Recent inflation prints have been held down by soft rents, and that continued this month. A lot of this is artificial: when landlords expect to collect less rent…which is not unreasonable during a recession…then this shows up as a decline in collected rents. But when/if those renters get more current, it shows up as a reacceleration in rents. That’s what I expect will happen, and it could happen soon since more Federal largesse is on its way. It’s an upside risk for the next few months. Although, in another sense, it isn’t really a risk: it’s what we should be expecting to see, given what is happening in home prices.

Rents are the main part of core services inflation. Because of the softness in rents and the softness in medical care services – which is a real head-scratcher – core services inflation fell below core goods inflation this month for the first time in a very long time. Now, normally you don’t see goods inflation in the middle of a recession, but then again normally Washington DC isn’t throwing thousands of dollars into the account of every family. Too much money: check. And supply chains are stressed. Too few goods: check. No surprise we’re seeing goods inflation.

So really, the wiggles in inflation we have seen over the last year are not particularly surprising in themselves, and it’s easy to explain them by falling back on the excuse du jour: “COVID.” Certainly, a lot of the chaotic pricing environment is due to Covid and the related disruption in our economic system. But the question is, what will happen on the other side? We have had massive money growth, with declining velocity until last quarter. Will velocity continue to decline? I am skeptical of that. Precautionary cash balances are higher than they ought to be, given where rates are, because people are nervous and when you are nervous you keep more in reserve. But this won’t be true forever. And we know that, behaviorally, the velocity of “found money”/windfalls is higher than the velocity of earned money, and moreover people are less price-sensitive when they spend a windfall. So I expect that as things go back to normal, inflation will rise – and probably a lot.

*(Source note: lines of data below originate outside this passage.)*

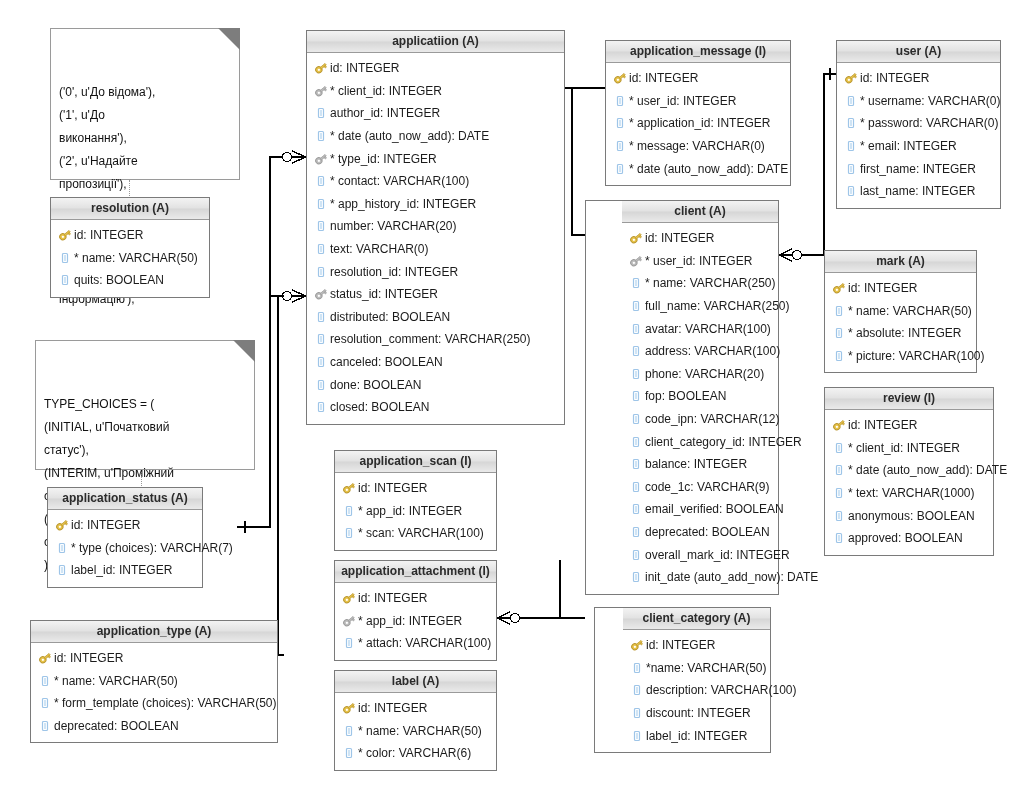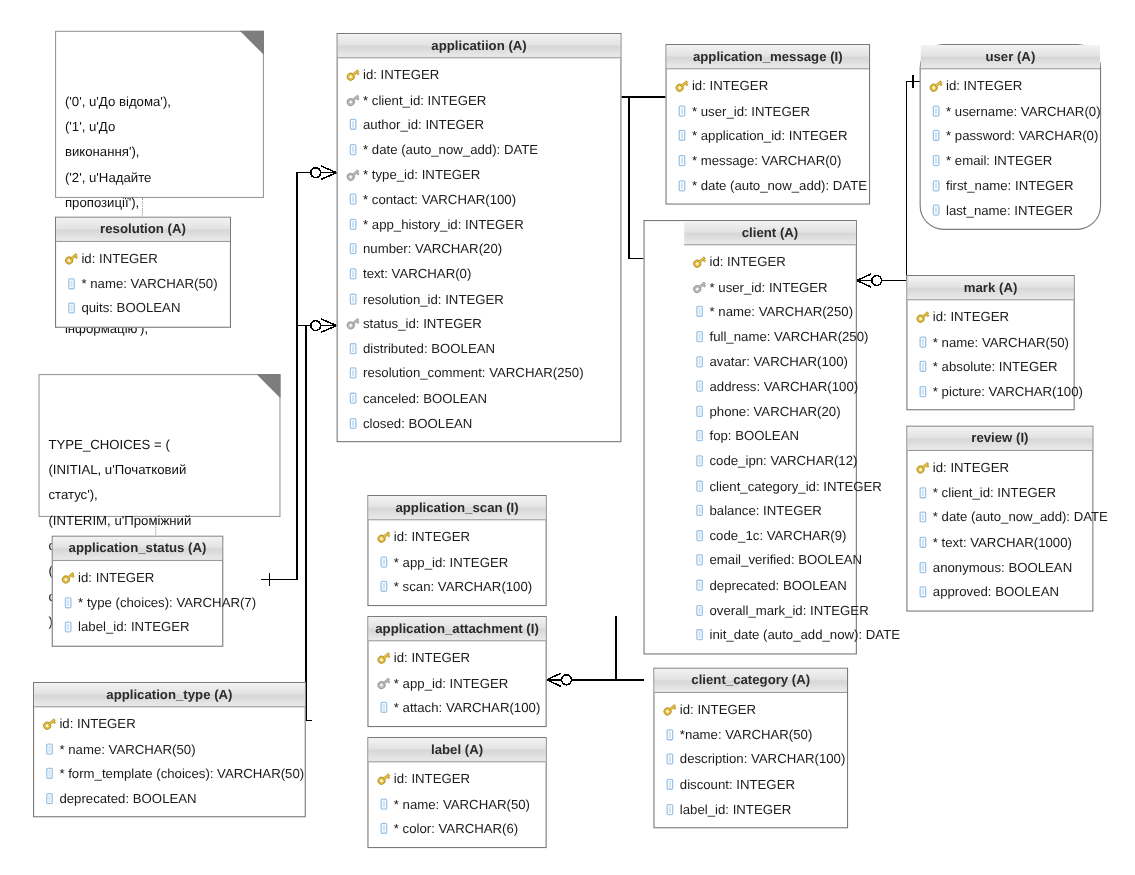"user (A)" div.entity { border-radius: 22px -> none }
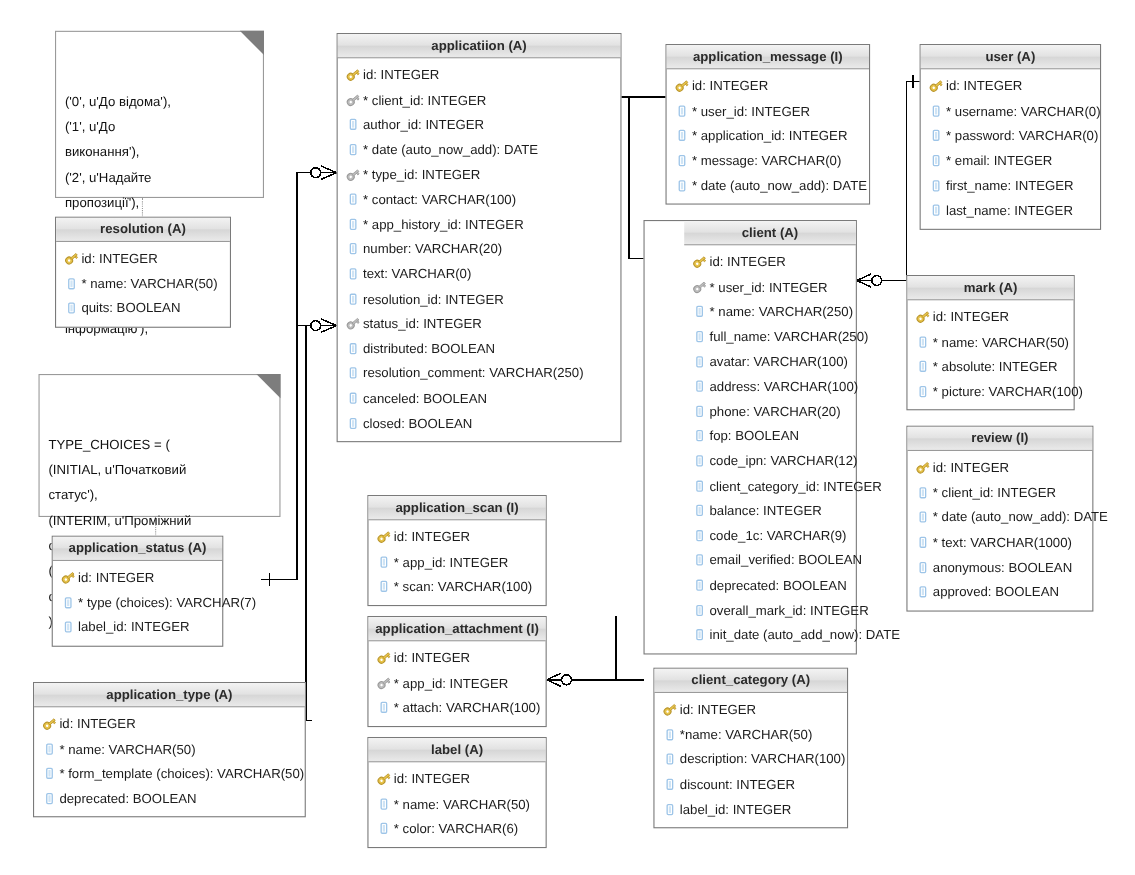"done: BOOLEAN" div.attr { html: none -> <div> <span> <svg> <rect></rect> <rect></rect> </svg> </span> <span>done: BOOLEAN</span> </div> }
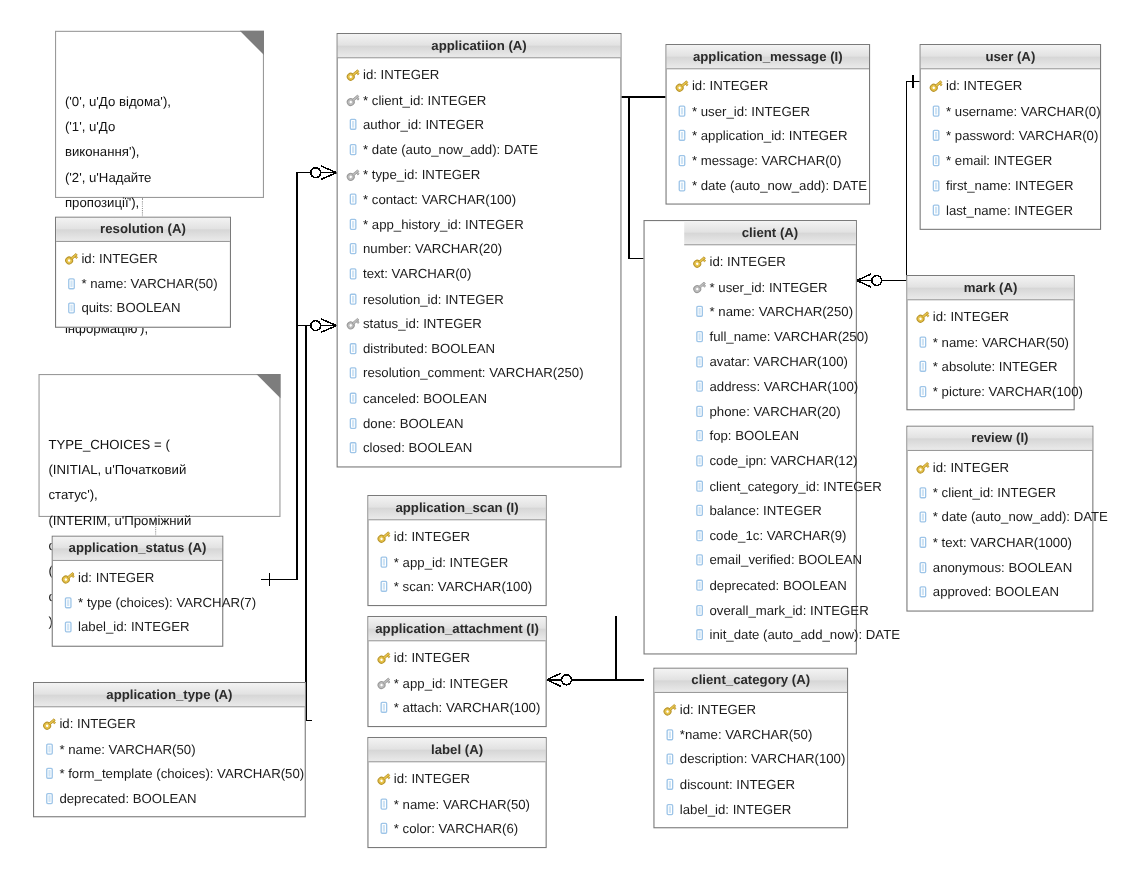"client_category (A)" div.entity { padding-left: none -> 28px }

This is the test! Modern Monetary Theory holds you can print all you want, with no consequences, subject to certain not-really-binding constraints. The last person who offered me free wealth with no risk was a Nigerian prince, and I didn’t believe him either. I will say though that if MMT works, then we’ve been doing monetary policy wrong for a hundred years (but then, we also leached people to cure them, for hundreds of years) and all of our historical explanations are wrong – and someone will have to explain why in the past, the price level always followed the GDP-adjusted money supply.

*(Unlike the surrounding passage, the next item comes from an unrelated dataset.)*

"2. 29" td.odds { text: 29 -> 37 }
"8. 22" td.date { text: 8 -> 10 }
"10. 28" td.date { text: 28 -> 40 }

Now, over the next four or five months it will be much easier to believe the inflation story. While core inflation was +0.24% last January and +0.22% last February, it was -0.10% in March, -0.45% in April, and -0.06% in May. By mid-year, that is, we will be around 2.8% core CPI y/y (if we just get 0.2% per month) before the comps turn much more difficult. Even though this is fully known, and even though it will therefore be a violation of the Efficient Markets Hypothesis, it will not stop people from becoming alarmed and for the markets to respond accordingly! So buckle in – at the very least, the first half of 2021 will be extraordinarily interesting.